Wheeler’s statements reflect an unwillingness to accept the impact of climate change on global resources, including water. A changing climate is and will continue to result in changing water quality in drinking water sources, prompting public health risks and costly new treatment changes. Climate change affects our water, and we can’t protect our water and ignore the threats from climate change.

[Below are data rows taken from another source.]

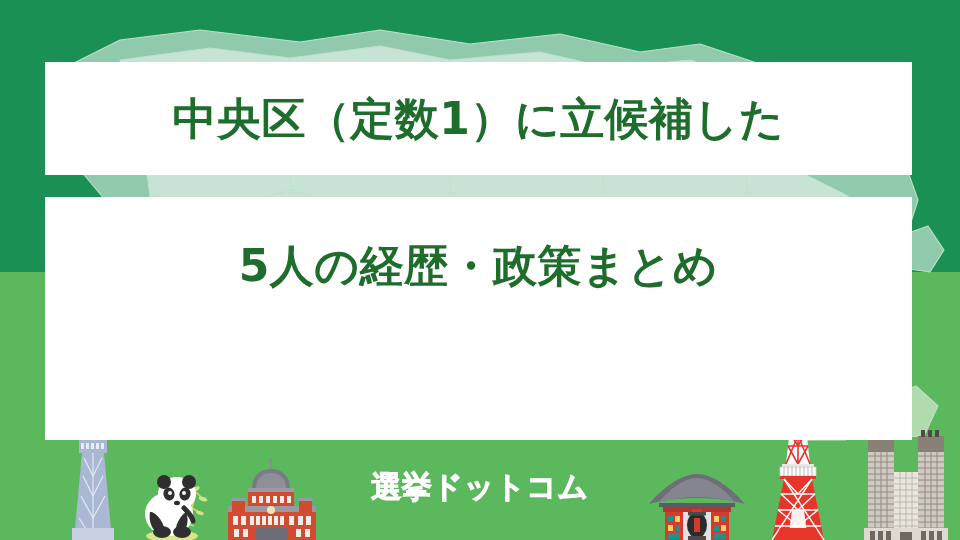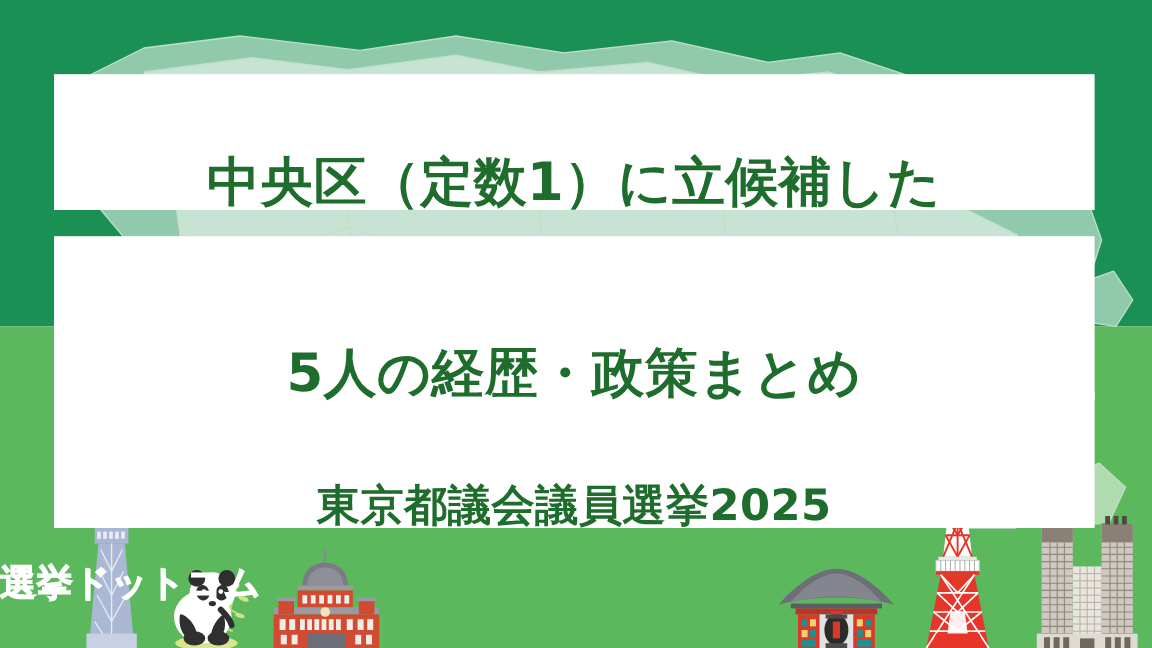"中央区（定数1）に立候補した" .banner { align-items: flex-end -> center }
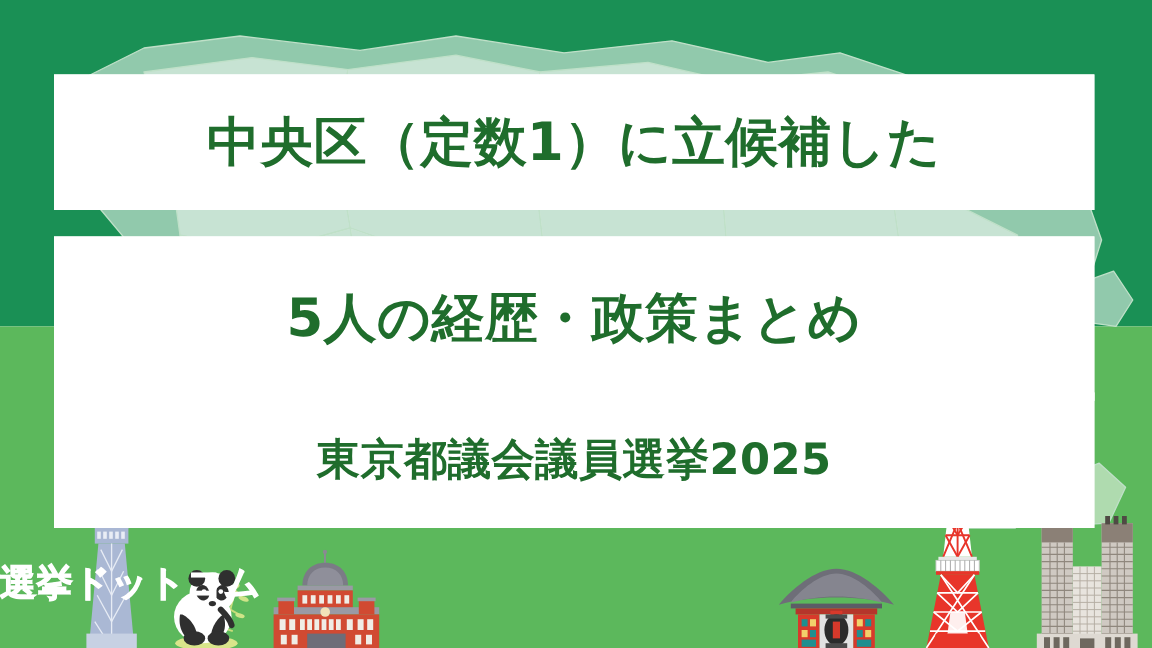"東京都議会議員選挙2025" div.banner-text { html: <div>東京都議会議員選挙2025</div> -> none }
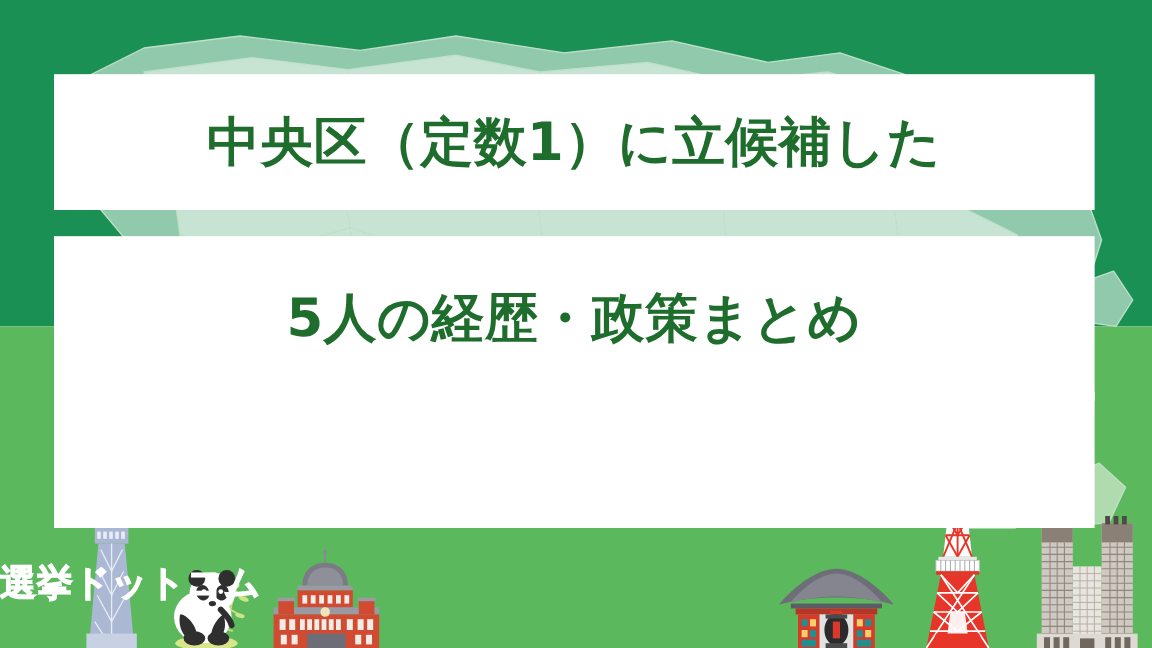"選挙ドットコム" #logo { text-align: none -> center }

But even worse, Wheeler’s statements ignore the many ways this administration is attacking the programs that protect clean water. Trump’s budget proposal includes a 39 percent cut in funding for programs which protect our water against pollution and contamination, including an unprecedented $874 million cut to clean water infrastructure, which supports the construction of water treatment facilities. Trump’s budget also slashes categorical grants to assist state clean water programs by more than $260 million, a whopping 62 percent cut.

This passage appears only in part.